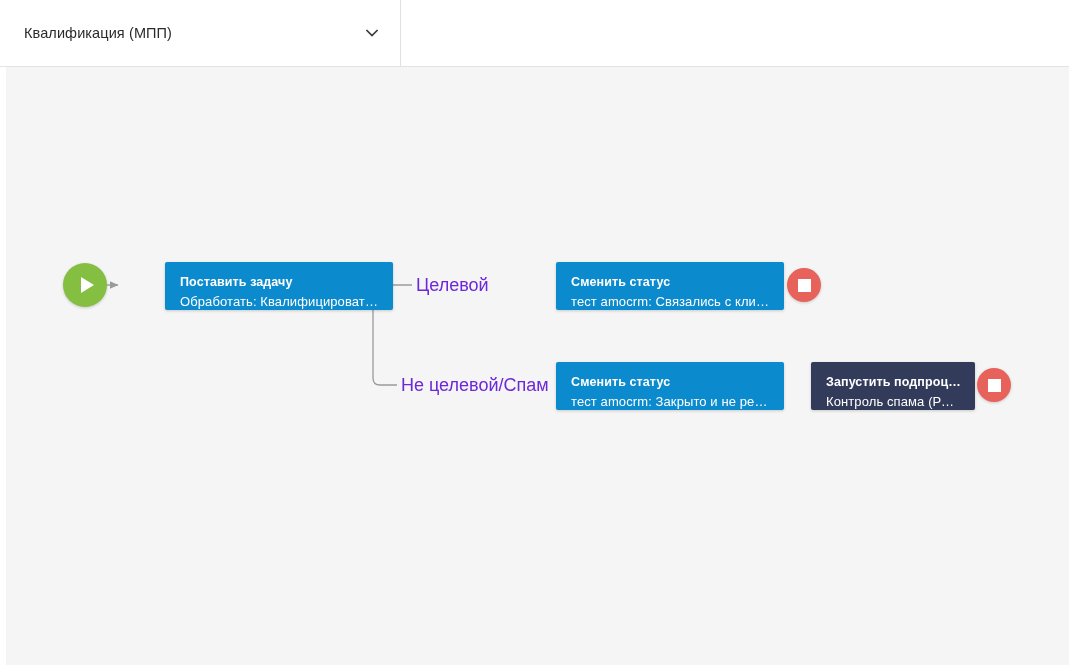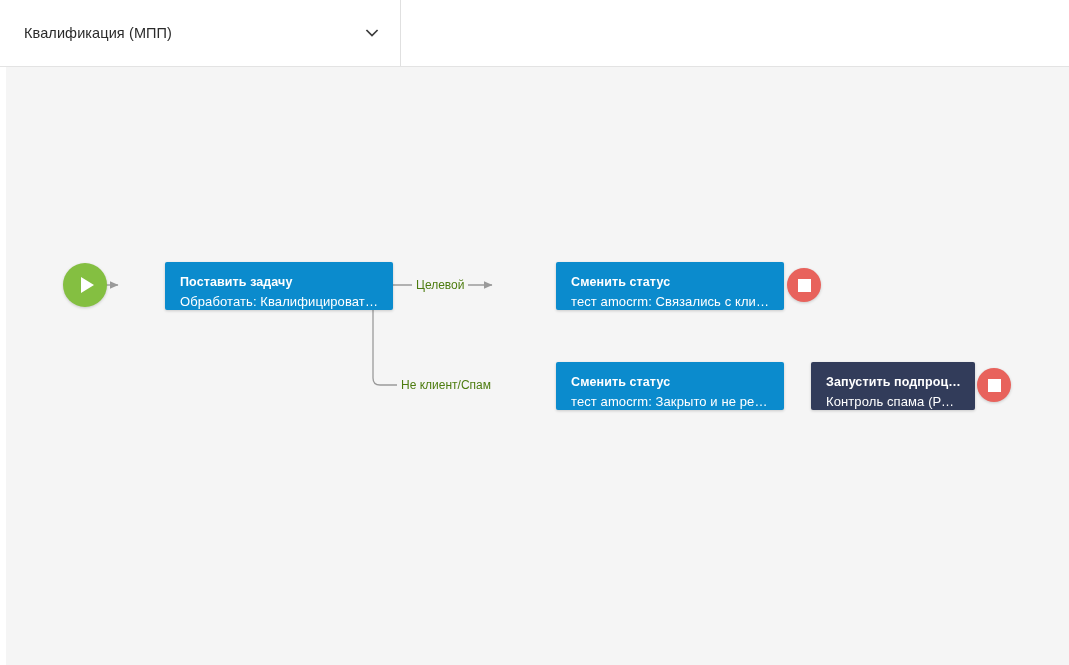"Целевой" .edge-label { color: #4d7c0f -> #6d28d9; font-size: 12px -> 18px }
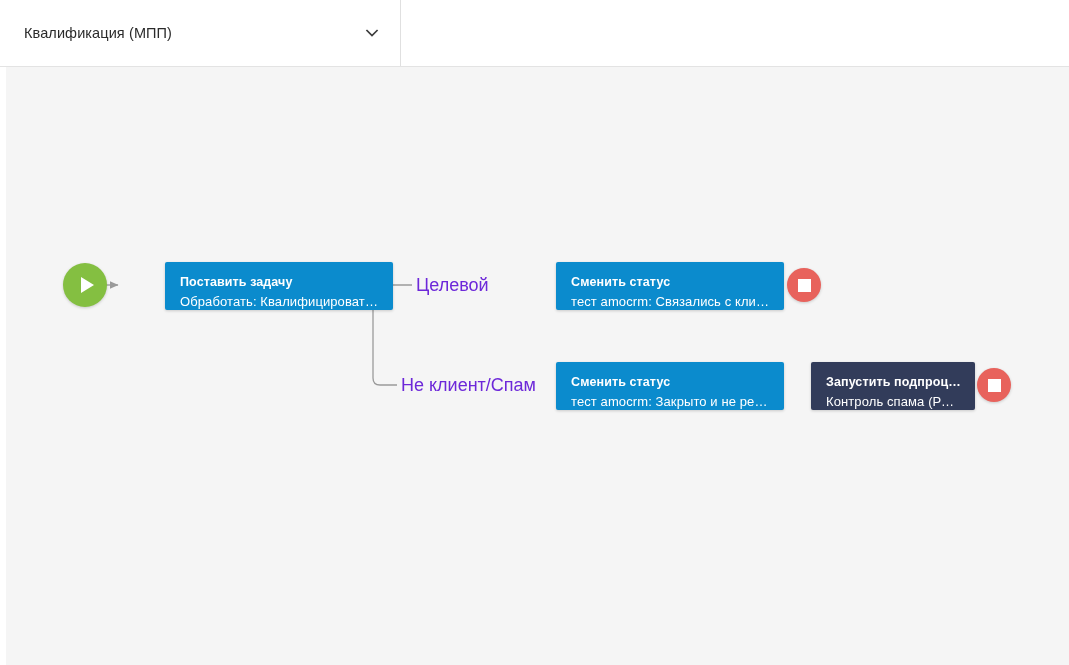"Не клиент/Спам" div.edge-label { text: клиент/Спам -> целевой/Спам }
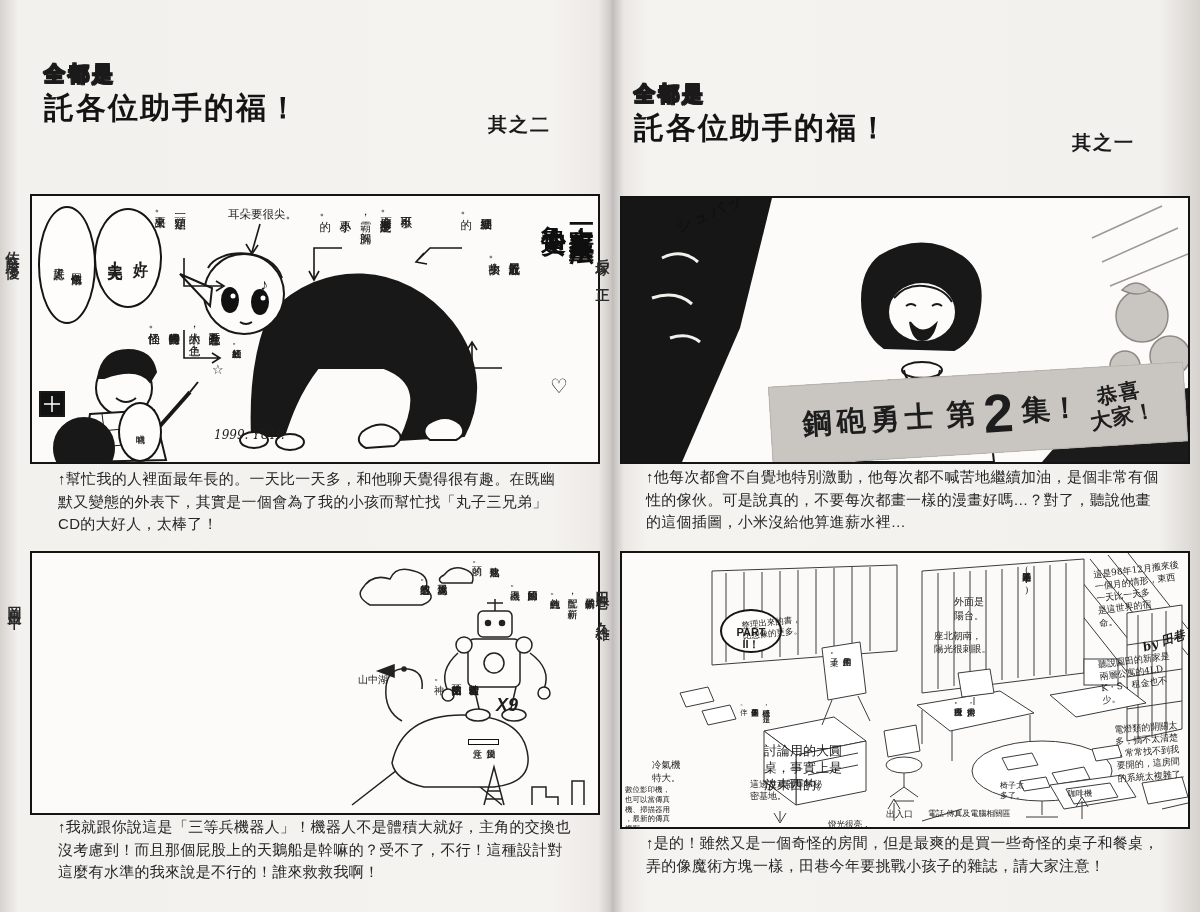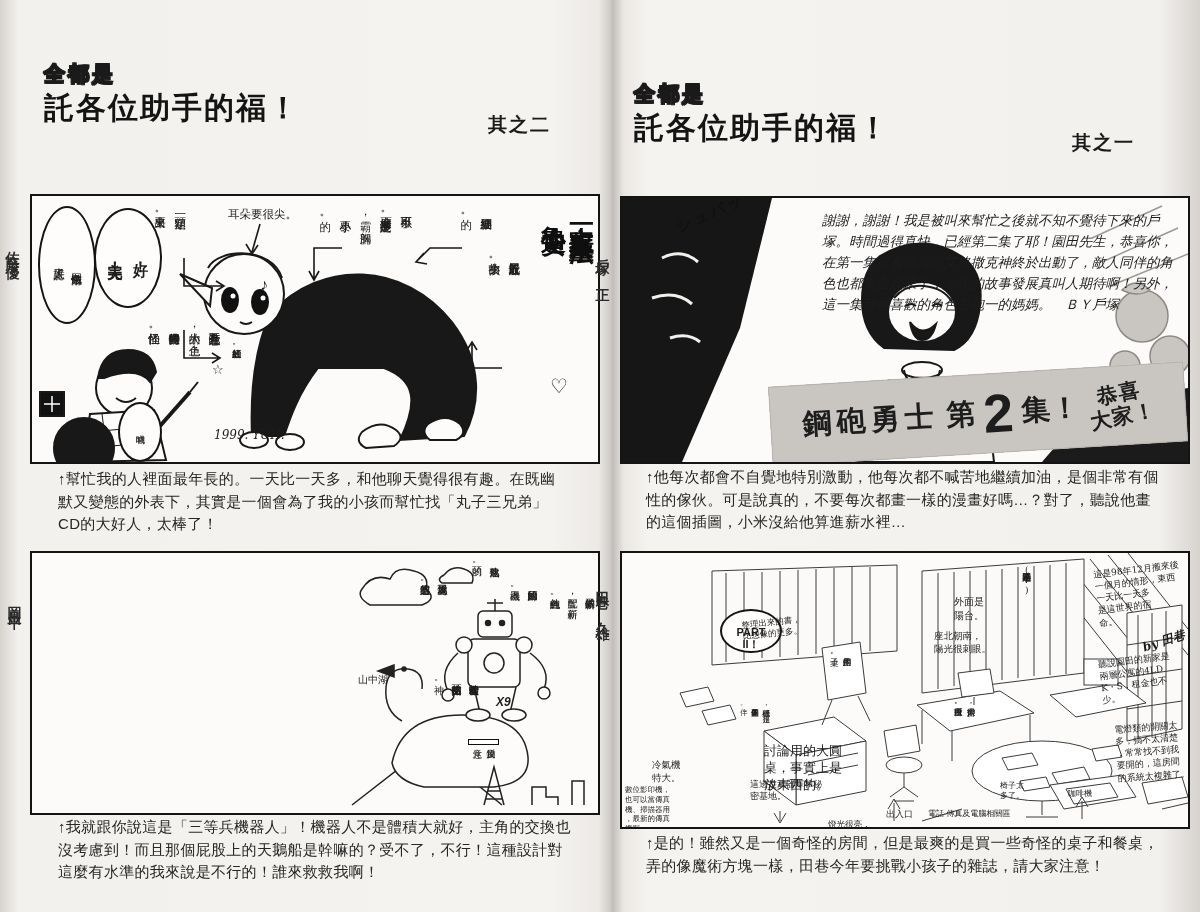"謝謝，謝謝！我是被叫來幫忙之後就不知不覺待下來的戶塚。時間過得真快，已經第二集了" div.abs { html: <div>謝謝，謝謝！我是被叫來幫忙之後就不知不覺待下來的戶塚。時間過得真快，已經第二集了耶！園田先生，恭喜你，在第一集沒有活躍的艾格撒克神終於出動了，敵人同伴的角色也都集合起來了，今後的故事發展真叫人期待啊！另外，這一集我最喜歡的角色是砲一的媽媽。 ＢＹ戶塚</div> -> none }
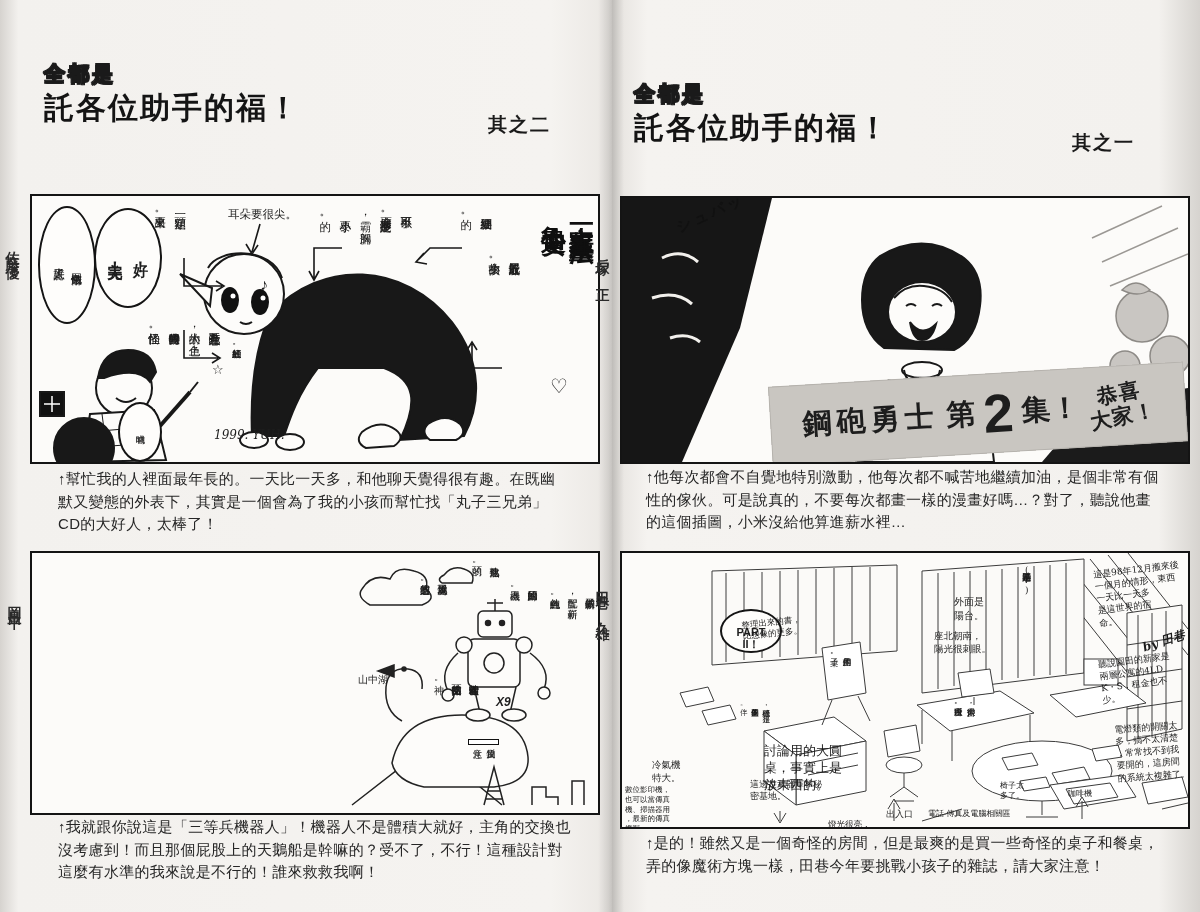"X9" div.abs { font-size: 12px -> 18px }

--

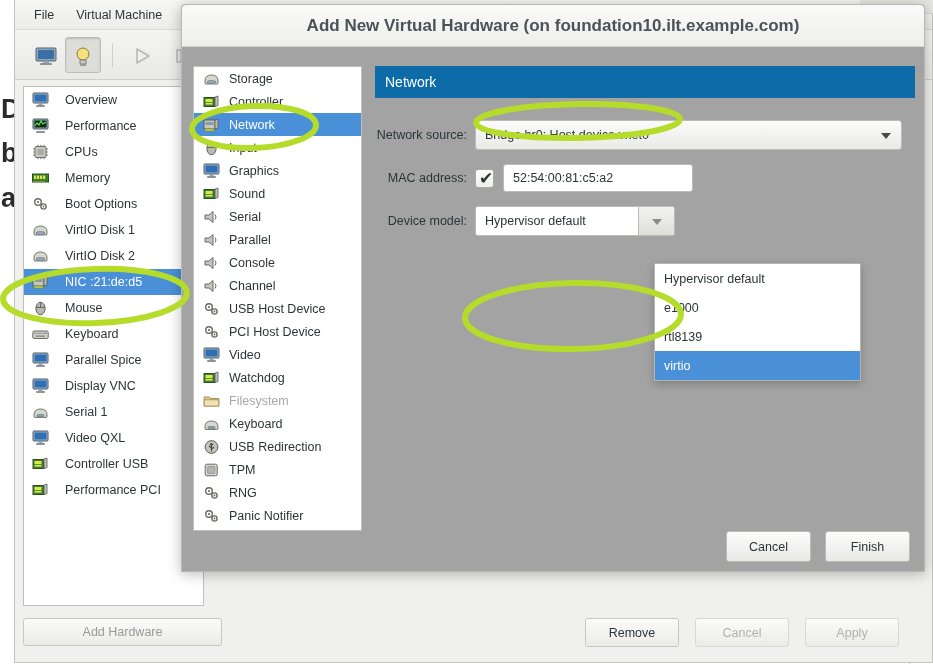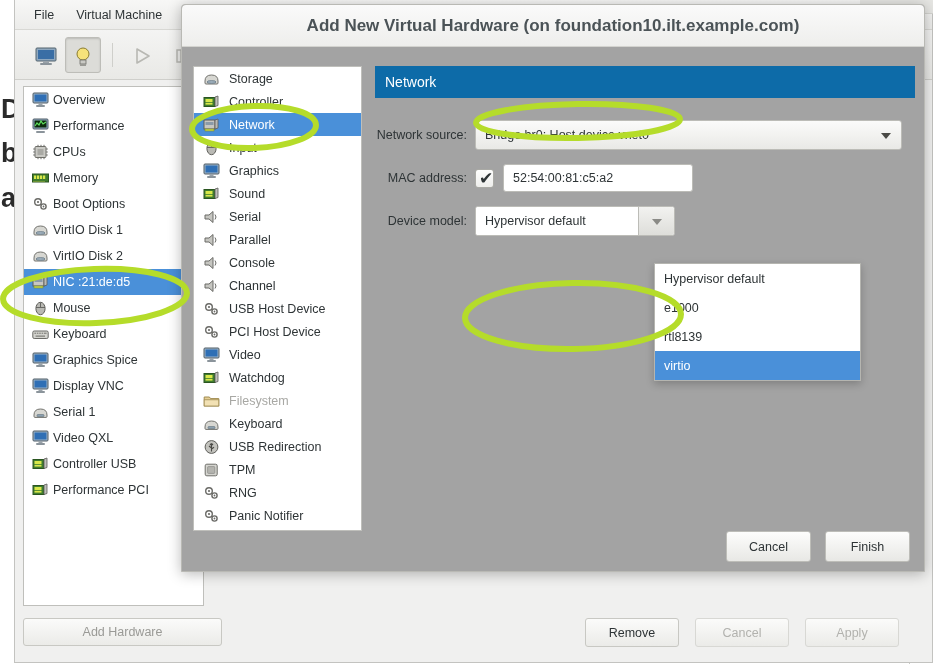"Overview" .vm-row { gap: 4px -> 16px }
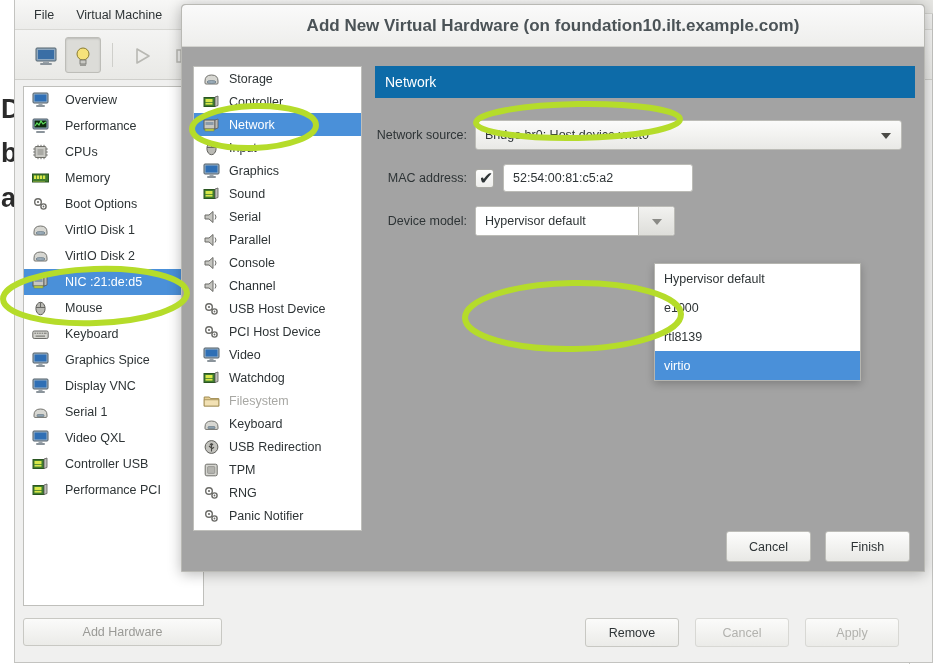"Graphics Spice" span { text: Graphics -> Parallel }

_Directions for this task_: Above are records; write out the lines from the one with "gap: 4px ->" down to the one with "text: Graphics ->", exactly, leaving the pictures out.

_Task answer_:
"Overview" .vm-row { gap: 4px -> 16px }
"Graphics Spice" span { text: Graphics -> Parallel }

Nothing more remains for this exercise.